On May 8, the Ho Chi Minh City Department of Health sent a document to the People's Committees of districts, towns and Thu Duc City, and cosmetic production, trading and import units in the area to strengthen inspection and rectification of cosmetic advertising activities. This is to ensure safety and rights for consumers, and effectively implement state management in the cosmetic sector.
The Ho Chi Minh City Department of Health requested the People's Committees of districts, towns, and Thu Duc City to direct departments, offices, and functional forces to strengthen coordination and inspection of compliance with regulations on cosmetic management.
Coordinate with the local Steering Committee, the market management team and relevant authorities to strengthen and focus on inspecting cosmetic production and trading activities not at the announced address; illegal production and trading of cosmetics, hand-carried goods, counterfeit goods, unknown origins; information, advertising features and uses that are not suitable or exceed the features and uses as announced...
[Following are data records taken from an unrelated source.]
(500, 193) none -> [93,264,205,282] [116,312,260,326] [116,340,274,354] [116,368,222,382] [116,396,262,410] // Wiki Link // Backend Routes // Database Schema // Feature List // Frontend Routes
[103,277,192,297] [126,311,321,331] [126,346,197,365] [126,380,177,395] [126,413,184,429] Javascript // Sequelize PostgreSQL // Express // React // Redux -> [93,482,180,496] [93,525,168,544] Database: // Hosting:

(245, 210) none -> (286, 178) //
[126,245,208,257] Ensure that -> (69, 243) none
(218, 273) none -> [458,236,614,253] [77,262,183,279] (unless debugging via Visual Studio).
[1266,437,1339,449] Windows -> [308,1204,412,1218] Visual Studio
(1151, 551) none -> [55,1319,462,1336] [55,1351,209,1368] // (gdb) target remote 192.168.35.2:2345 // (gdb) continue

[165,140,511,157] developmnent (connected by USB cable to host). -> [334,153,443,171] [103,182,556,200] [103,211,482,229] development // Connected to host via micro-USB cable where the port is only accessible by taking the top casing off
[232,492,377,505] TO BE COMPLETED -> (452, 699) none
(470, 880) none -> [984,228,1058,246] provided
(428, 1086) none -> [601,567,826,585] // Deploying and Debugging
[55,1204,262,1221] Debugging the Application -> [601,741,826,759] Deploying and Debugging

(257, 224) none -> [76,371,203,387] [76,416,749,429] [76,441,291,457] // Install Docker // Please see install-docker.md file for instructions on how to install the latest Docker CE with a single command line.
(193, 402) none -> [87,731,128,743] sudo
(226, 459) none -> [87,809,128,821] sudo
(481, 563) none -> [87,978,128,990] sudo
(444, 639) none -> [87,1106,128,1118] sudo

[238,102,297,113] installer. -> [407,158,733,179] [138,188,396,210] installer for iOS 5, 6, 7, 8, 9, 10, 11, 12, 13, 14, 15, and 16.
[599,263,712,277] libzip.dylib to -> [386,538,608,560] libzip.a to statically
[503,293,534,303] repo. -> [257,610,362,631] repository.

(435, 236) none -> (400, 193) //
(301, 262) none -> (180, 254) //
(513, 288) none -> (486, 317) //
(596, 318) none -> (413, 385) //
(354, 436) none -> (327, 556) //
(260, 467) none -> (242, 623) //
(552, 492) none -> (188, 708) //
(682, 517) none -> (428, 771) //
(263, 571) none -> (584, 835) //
Strictly handle and punish organizations and individuals who violate the production and trading of cosmetics according to regulations; recall and destroy cosmetics suspected of being counterfeit, of unknown origin, not ensuring quality, and not safe for users.
For organizations and individuals producing, trading, importing, advertising cosmetics, these units proactively review, self-inspect, rectify production and business activities, and comply with legal regulations. cosmetics cannot be produced or processed without a certificate of eligibility for cosmetic production, production or trading of cosmetics with formula that is not in accordance with the documents...
At the same time, it is only allowed to sell cosmetics of origin, advertising cosmetic products on advertising means after being granted a certificate of advertising content by a competent state agency...
It is not allowed to inform, advertise, market, consult, label, or instruct the use of cosmetics that are not consistent with the published features and uses or have features and uses for disease prevention, treatment, diagnosis, treatment, disease mitigation, or the regulation of physiological functions of the human body, causing consumers to misunderstand that those products are drugs.